- Opening Delimiter -

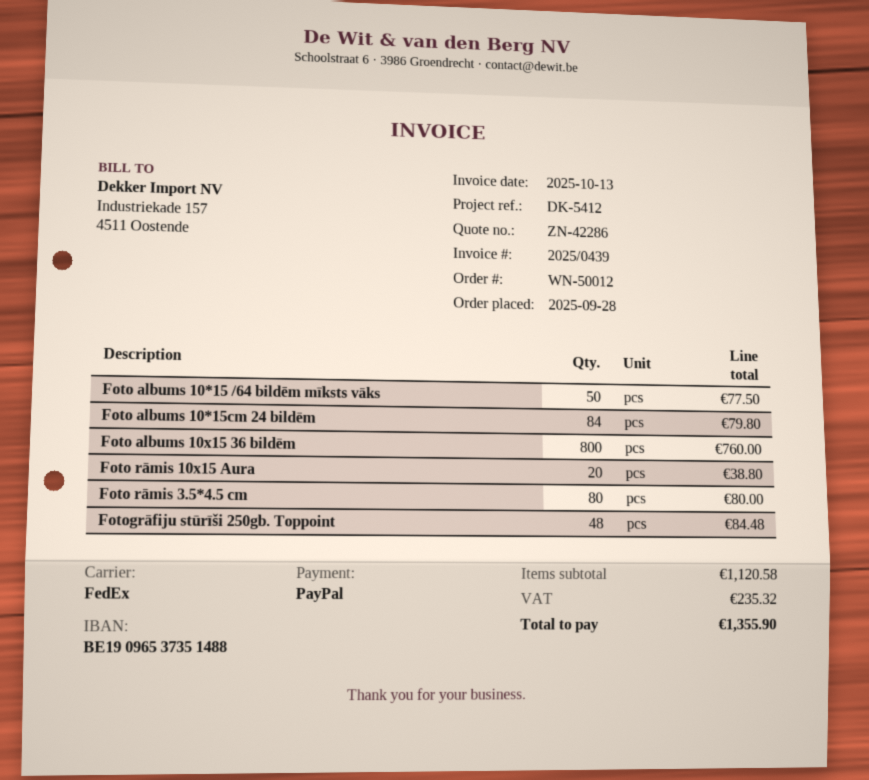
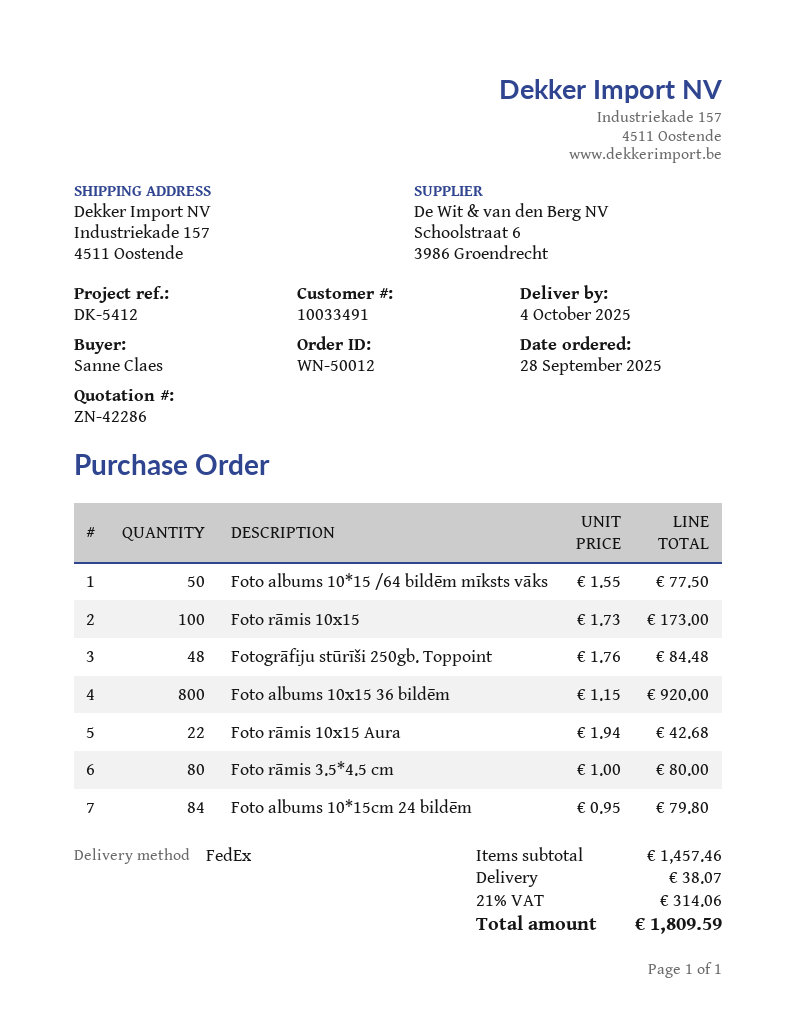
Foto albums 10x15 36 bildēm: 800 for 760.00 -> 800 for 920.00
Foto rāmis 10x15 Aura: 20 for 38.80 -> 22 for 42.68
Foto rāmis 10x15: none -> 100 for 173.00
subtotal: 1120.58 -> 1457.46
shipping: none -> 38.07
tax: 235.32 -> 314.06
total: 1355.90 -> 1809.59

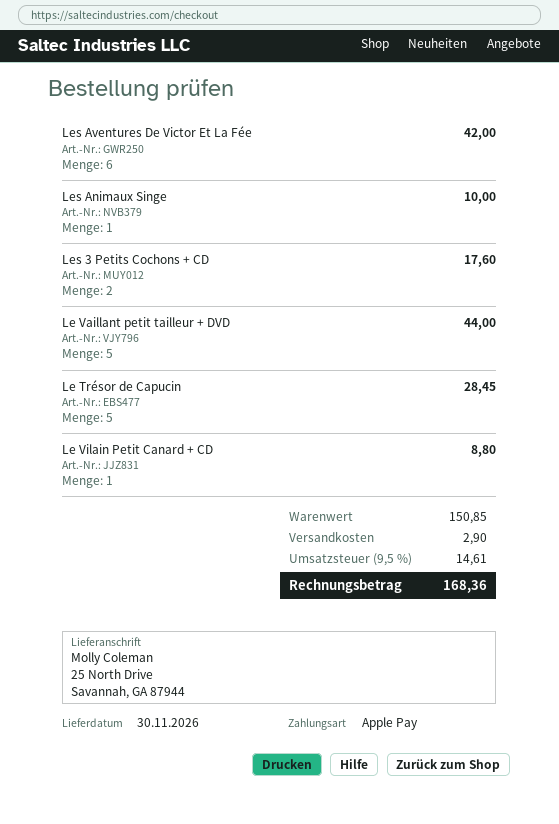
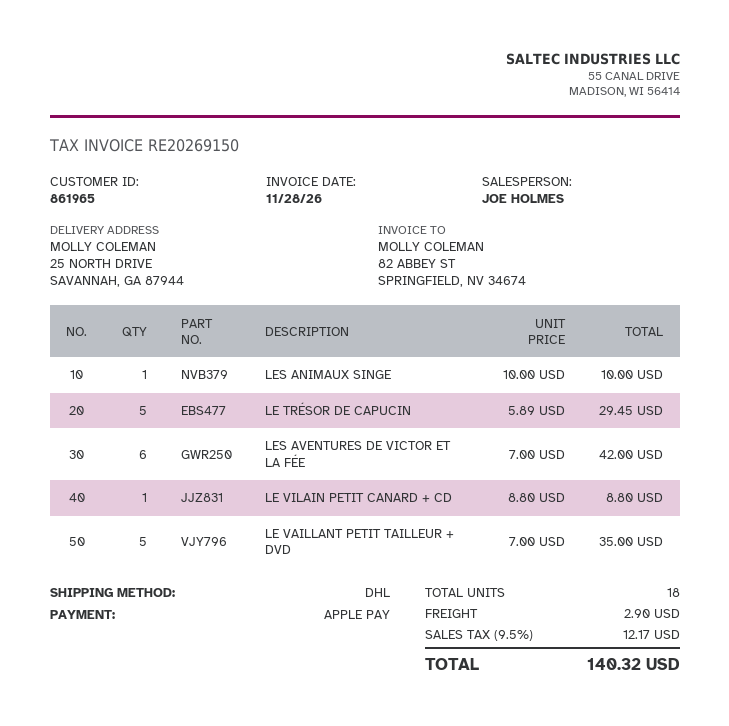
Les 3 Petits Cochons + CD: 2 for 17.60 -> none
Le Vaillant petit tailleur + DVD: 5 for 44.00 -> 5 for 35.00
Le Trésor de Capucin: 5 for 28.45 -> 5 for 29.45
tax: 9.5% = 14.61 -> 9.5% = 12.17
total: 168.36 -> 140.32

- Closing Delimiter -

=== Instructions for the task ===
Every line from the one containing "Le Trésor de" to the final line of the listing above should be set down exactly, with nothing added.

=== Answer section ===
Le Trésor de Capucin: 5 for 28.45 -> 5 for 29.45
tax: 9.5% = 14.61 -> 9.5% = 12.17
total: 168.36 -> 140.32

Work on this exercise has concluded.